Le navet qui cache la piéride

Le navet qui cache la piéride

Immobile sur sa feuille, l’air d’être cachée de tout danger, ses ailes jaunâtres traversées de nervures bordées de gris ont pourtant attiré nos regards lors de notre promenade botanique, curieux de savoir à quelle espèce nous avions affaire. Il s’agissait ici d’une piéride du navet, un papillon commun des débuts du printemps souvent confondu avec d’autres espèces de sa famille, les piéridés.

La piéride du navet (Pieris napi), dont l’aire de répartition englobe la France métropolitaine dans son entièreté, se développe chaque année sur 1 ou 4 générations en fonction des conditions climatiques et de l’altitude. Elle se laisse aisément observer par les temps ensoleillés, partageant son espace avec d’autres piérides, les plus communes en Normandie étant la piéride du chou et la piéride de la rave. Il faut alors être attentif pour cerner les détails morphologiques permettant de distinguer telle espèce d’une autre.
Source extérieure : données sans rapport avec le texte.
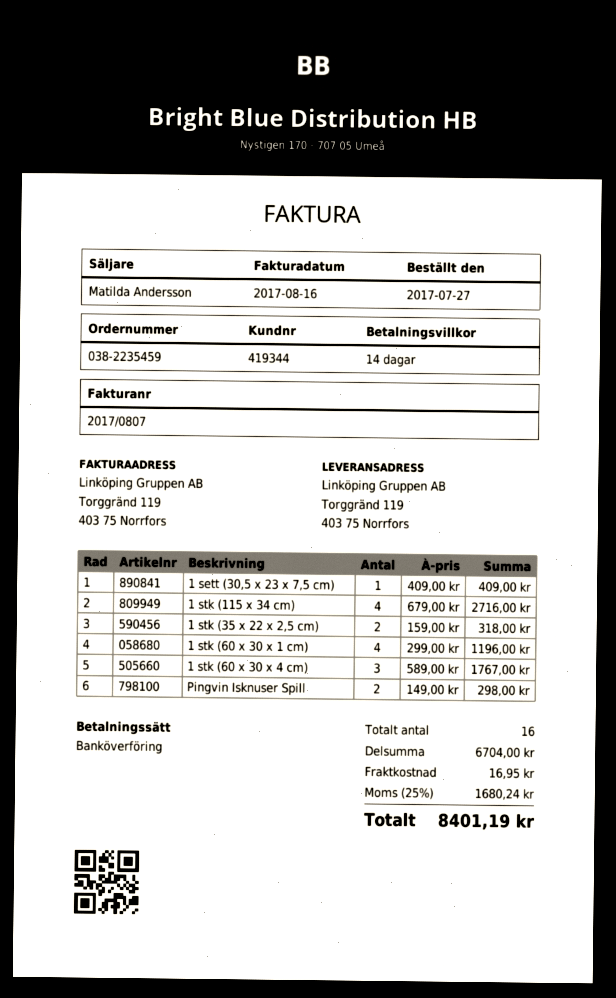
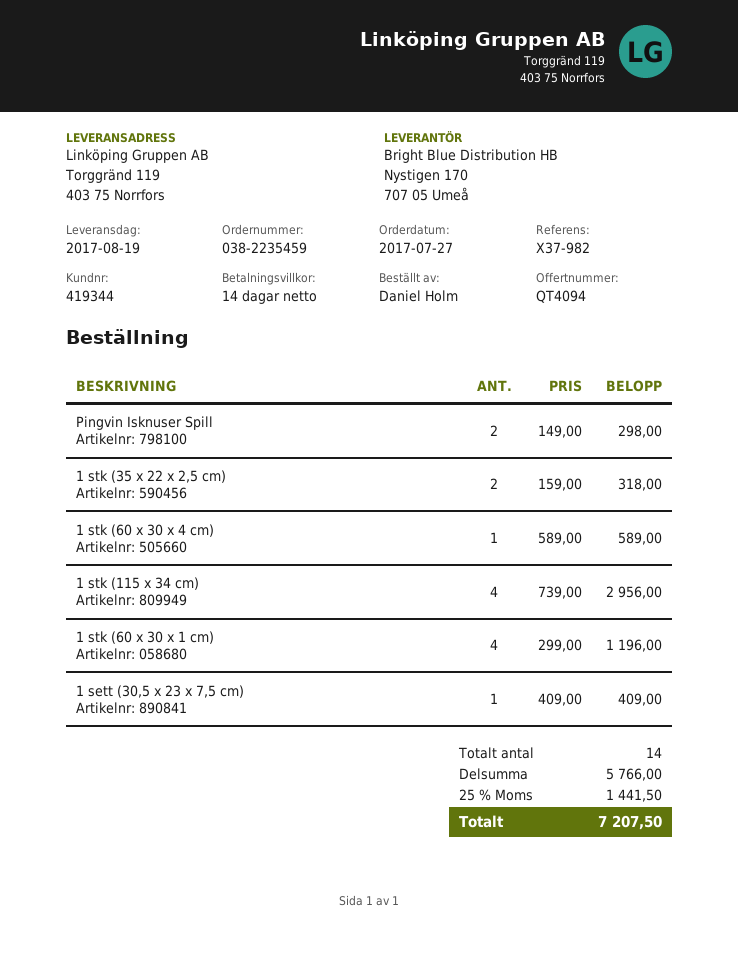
1 stk (115 x 34 cm): 4 x 679.00 = 2716.00 -> 4 x 739.00 = 2956.00
1 stk (60 x 30 x 4 cm): 3 x 589.00 = 1767.00 -> 1 x 589.00 = 589.00
total quantity: 16 -> 14
subtotal: 6704.00 -> 5766.00
shipping: 16.95 -> none
tax: 25% = 1680.24 -> 25% = 1441.50
total: 8401.19 -> 7207.50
Vous trouverez ici une fiche méthode pour différencier ces trois piérides entre elles.

Bien que leur nom vernaculaire laisse penser qu’elles raffolent des navets, les chenilles de cette espèce se nourrissent plutôt de Brassicacées sauvages comme l’alliaire officinale et la cardamine des prés. Cette erreur taxonomique la fait donc passer pour un nuisible au potager, comme l’est considérée la piéride du chou, alors qu’il s’agit d’un précieux pollinisateur pour nos jardins. Le nom de piéride du navet vient de Carl von Linné qui a décrit l’espèce pour la première fois en 1758, depuis cette nomination est restée, et plusieurs naturalistes proposent aujourd’hui d’autres noms vernaculaires comme “la piéride veinée-de-vert » ou bien “la piéride de l’alliaire”, des appellations visant à dédiaboliser ce papillon mal nommé.

La chenille de cette piéride est d’une couleur vert pomme, ses stigmates noirs (orifices respiratoires) étant cerclés de jaune. Son corps est hérissé de courtes soies fines et pigmenté de légères tâches noires. Elle passe tout son état larvaire à se nourrir et après une nymphose discrète, la chenille devient papillon au bout de 2-3 semaines. La piéride du navet passe d’ailleurs la période hivernale sous forme nymphale, c’est à dire au chaud dans sa chrysalide.

Tout comme les autres insectes, la piéride du navet et plus généralement les lépidoptères (papillons) connaissent un effondrement de leurs populations, les insectes volants ayant perdus 75% de leurs effectifs depuis 30 ans. Les causes sont multiples : l’utilisation de pesticides, la fragmentation des territoires et l’artificialisation des sols étant les principales.

Alors si vous avez un jardin et que vous souhaitez favoriser la venue des papillons, vous pouvez laisser des zones en libre évolution, planter des essences mellifères, espacer les temps de tonte et même privilégier le fauchage si possible. Toutes ces petites actions permettent aux papillons de trouver des plantes hôtes, de réaliser leurs cycles biologiques tranquillement et de nourrir les adultes en vue des périodes de reproduction.